One of the myriad of things I need to learn to do in all of simply take a deep breath and relax and enjoy the painting process. Far too often I have found myself sitting at my easel with an underlying smoldering sense of urgency and panic, a little voice telling me that everything I produce must be done quickly, and be a masterpiece, and if it's not, I'm kidding myself and need to chuck the easel right out of the window. Many times I started painting with little more than an idea, and nary a plan, and because of this, produced works that were suitable only for lining the bottom of a bird cage, much to the chagrin of the bird. Self-Doubt and Unreal Expectations can be an insidious little duo of parasites in an artist's mind. I needed to create an internal spray can of Mind Raid to shut said parasites up and kill them dead.

One of the ingredients in that can of Mind Raid was to develop a set of "guidelines" to follow when the urge hit to just sit down at the easel and slap paint on canvas; a way to slow myself down and actually think about what I was doing, rather than just doing it blindly and creating lots of birdcage liners. I don't necessarily follow it to the letter, it is just a set of abridged guidelines, but it has the benefit of giving the left brain something to do while the right brain is having all the fun.

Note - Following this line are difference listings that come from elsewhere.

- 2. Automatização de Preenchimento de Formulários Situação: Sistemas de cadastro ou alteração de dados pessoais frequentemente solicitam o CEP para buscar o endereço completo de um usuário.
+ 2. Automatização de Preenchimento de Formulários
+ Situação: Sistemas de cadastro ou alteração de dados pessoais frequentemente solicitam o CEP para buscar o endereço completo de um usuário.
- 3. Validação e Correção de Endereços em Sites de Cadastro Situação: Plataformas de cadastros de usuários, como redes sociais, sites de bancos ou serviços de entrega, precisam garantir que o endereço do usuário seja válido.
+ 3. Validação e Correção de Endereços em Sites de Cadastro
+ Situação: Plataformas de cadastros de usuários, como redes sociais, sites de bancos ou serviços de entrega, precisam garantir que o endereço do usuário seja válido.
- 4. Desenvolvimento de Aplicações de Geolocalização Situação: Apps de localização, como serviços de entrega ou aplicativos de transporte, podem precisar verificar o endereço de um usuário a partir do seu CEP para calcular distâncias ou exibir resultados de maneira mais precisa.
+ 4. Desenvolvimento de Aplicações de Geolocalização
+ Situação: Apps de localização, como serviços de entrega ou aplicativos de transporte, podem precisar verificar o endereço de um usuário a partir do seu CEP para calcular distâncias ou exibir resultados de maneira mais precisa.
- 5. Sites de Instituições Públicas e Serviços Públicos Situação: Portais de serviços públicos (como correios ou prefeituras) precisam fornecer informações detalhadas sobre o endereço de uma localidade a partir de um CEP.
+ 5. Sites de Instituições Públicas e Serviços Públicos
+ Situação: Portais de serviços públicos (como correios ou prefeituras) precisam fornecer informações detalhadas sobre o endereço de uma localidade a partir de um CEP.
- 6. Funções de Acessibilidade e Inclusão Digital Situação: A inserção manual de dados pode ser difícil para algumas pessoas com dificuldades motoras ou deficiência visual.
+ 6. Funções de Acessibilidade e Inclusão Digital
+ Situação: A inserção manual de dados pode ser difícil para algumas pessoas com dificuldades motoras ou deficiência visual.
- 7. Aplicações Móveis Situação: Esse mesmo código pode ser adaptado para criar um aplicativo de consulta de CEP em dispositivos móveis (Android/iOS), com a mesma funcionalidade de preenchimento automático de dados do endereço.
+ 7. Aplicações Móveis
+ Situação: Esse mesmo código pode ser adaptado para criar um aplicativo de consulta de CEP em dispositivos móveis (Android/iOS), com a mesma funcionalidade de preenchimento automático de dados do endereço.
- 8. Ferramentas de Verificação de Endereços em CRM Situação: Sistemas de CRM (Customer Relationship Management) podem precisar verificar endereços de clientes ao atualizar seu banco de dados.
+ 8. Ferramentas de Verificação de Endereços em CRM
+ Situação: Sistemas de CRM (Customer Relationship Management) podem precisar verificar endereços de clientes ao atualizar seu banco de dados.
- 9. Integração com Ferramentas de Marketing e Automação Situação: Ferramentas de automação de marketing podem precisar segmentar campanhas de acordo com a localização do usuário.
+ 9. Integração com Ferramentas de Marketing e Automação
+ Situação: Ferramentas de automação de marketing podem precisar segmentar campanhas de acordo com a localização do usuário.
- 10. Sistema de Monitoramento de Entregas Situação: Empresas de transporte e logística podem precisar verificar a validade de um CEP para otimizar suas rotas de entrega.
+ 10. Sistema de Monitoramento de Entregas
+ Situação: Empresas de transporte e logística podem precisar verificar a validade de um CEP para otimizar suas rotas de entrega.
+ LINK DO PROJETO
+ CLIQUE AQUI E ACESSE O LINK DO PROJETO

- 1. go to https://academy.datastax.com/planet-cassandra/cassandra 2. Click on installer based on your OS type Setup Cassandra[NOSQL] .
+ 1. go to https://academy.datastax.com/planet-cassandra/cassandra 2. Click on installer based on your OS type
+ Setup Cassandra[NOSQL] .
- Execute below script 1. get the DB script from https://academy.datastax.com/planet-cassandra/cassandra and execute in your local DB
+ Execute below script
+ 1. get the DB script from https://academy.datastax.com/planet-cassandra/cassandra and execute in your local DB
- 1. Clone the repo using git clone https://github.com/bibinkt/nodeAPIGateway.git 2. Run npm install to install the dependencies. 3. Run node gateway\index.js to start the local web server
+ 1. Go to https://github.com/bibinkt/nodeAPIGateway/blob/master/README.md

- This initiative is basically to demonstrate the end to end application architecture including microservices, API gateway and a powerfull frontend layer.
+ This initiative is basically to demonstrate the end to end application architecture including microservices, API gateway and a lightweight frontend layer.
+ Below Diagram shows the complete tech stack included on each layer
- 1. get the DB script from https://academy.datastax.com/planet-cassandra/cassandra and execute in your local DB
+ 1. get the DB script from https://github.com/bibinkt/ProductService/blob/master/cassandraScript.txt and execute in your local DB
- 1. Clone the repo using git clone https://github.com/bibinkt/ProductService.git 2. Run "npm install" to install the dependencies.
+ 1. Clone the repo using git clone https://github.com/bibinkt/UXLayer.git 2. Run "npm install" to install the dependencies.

  • Start with what inspires you. You. Not anyone else.
  • Identify the emotion you want to convey about the subject. Is it peaceful? funny? moody?
  • Pick the size and shape of the canvas. Or paper. Or panel. Or whatever substrate that has caught your interest at the moment.
  • Select a value theme. Light, middle, or dark toned? The selected value should occupy more than half of the image.
  • Select a color temperature. Warm or cool?
  • Select a color intensity. Bright or dull.
  • Choose a dominant color.
  • Select a color scheme. Primary. Secondary. Intermediate. Analogous. Complementary. Split complementary. Monochromatic. Complementary with discords.
  • Build a composition. Start with your inspiration, and sketch simple shapes in only three values until you find an arrangement you like. Divide the space into unequal proportions. Create movement with flowing patterns. Look for contrast opportunities.
  • Incorporate good design principles into the composition. Balance. Dominance. Unity. Harmony. Repetition. Rhythm. Gradation. Contrast.
  • Establish a format. "S" format. "L" format. Tunnel format. Triangle format. Pattern format. Asymmetrical balance. Radiating Line. etc., etc.
  • Communicate your inspiration. Choose a dominant focus.
  • Establish the center of interest (focal point).
  • Use design elements to help portray your inspiration. Line, shape, direction, size, texture, value, and color.
Take a good look. What can be exaggerated, eliminated, or enhanced?

My Muse is taking notes. To utility, and beyond.